Hyperthyroidism usually causes tachycardia, weight loss, and nervousness. On the other hand, hypothyroidism may cause lethargy, weight gain, and cold intolerance.
Thyroid Disease Risk Factors
family history of thyroid disease
medical conditions eg. type 1 diabetes and rheumatoid arthritis)
shortness of breath – patient has high metabolism, muscle wasting, leading to exhaustion and fatigue, all of which can cause shortness of breath
weight loss – imbalanced nutrition due to high metabolic rate (adequate food intake needs to be ensured)
muscle weakness – in case of inadequate food intake, if no carbs or glucose are available to be broken down, the body turns to protein breakdown, leading to muscle wasting
Hypothyroidism Causes
Thyroiditis
Hashimoto’s Thyroiditis
Post-Partum Thyroiditis (usually temporary)
Iodine Deficiency
Non-Functioning Thyroid Gland
Symptoms
cold sensitivity
memory problems
voice hoarseness
hair dryness and coarseness
fatigue
weight gain
frequent and heavy periods
Thyroid Disease Diagnostic Tests
TFTs (TSH, T4 and T3 levels) – to check the amount of thyroid stimulating hormone (TSH) and circulating thyroid hormones in serum, so thyroid gland’s thyroid hormone production and regulation ability is assessed
CBC – to check amount of red blood cells in the blood (to rule out anaemia)
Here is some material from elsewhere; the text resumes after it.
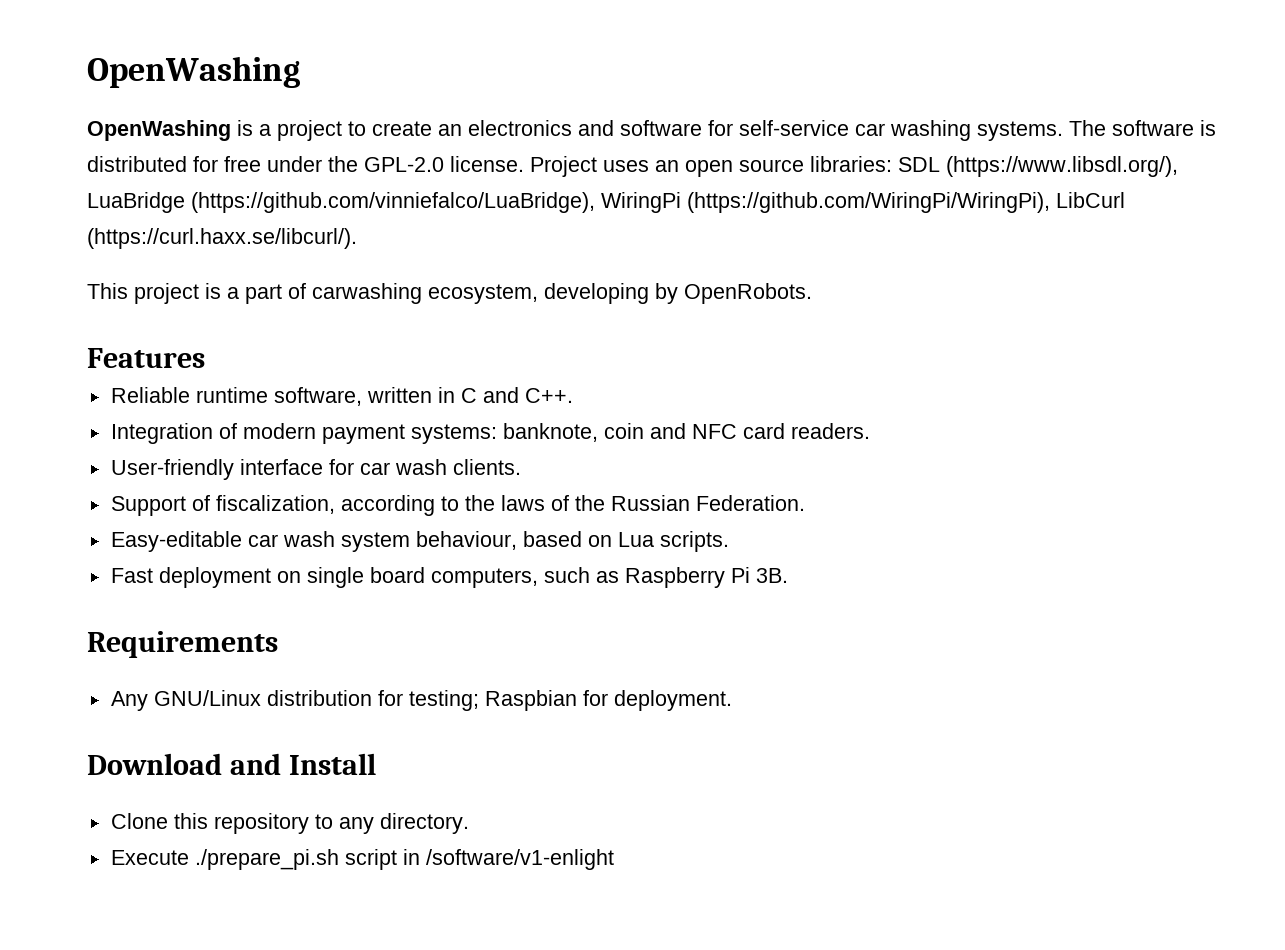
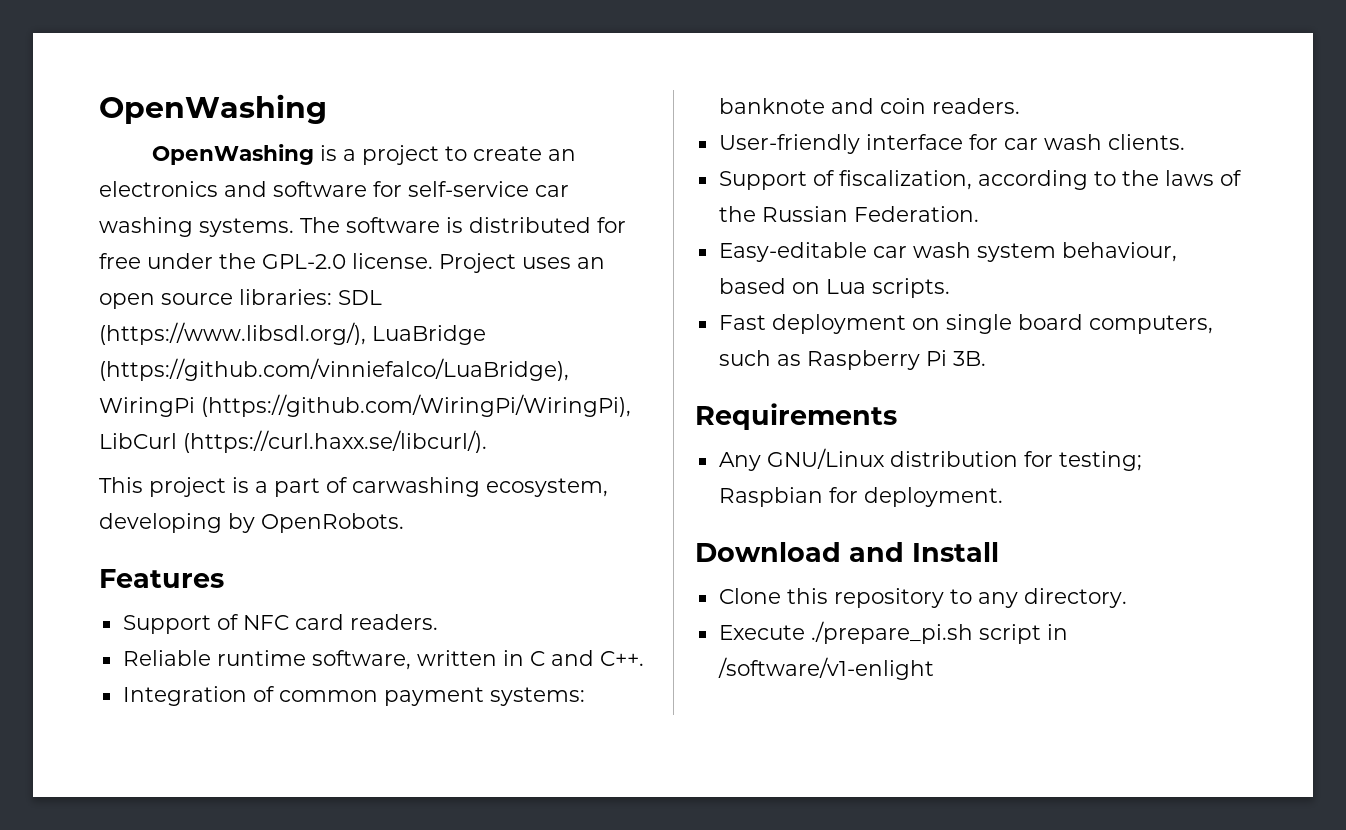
(205, 358) none -> [122,614,438,634] // Support of NFC card readers.
[242,423,316,439] modern -> [278,690,378,702] common
[502,423,785,442] banknote, coin and NFC card -> [718,98,926,114] banknote and coin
Renal Profile – to determine the kidneys’ health by evaluating parameters such as proteins, electrolytes, and minerals
Subclinical Thyroid Dysfunction
Subclinical Thyroid Dysfunction is a biochemical diagnosis in which TSH levels are outside the reference range, and circulating T4 and T3 are within the reference range.
Subclinical Thyroid Dysfunction is most commonly detected incidentally. However, in certain cases, individuals may exhibit symptoms of hypothyroidism or hyperthyroidism. Studies related to long-term consequences of subclinical thyroid dysfunction indicate increased cardiovascular morbidity and mortality, increased risk of osteoporosis, and possible links to dementia.
Thyroid Disease Patient Education – Based On NICE Guidelines (2019)
Ensure that information is presented to facilitate shared decision making…
Explain to people with thyroid disease who need treatment, and their family or carers…that:
– Thyroid disease usually responds well to treatment.
– The goal of treatment is to alleviate symptoms and align thyroid function tests within or close to the reference range.
– People may feel well even when their thyroid function tests are outside the reference range.
– Even when there are no symptoms, treatment may be advised to reduce the risk of long-term complications.
– Even when thyroid function tests are within the reference range, changes to treatment may improve symptoms for some people.
– Symptoms may lag behind treatment changes for several weeks to months.
– Day-to-day changes in unexplained symptoms are unlikely to be due to underlying thyroid disease because the body has a large reservoir of thyroxine.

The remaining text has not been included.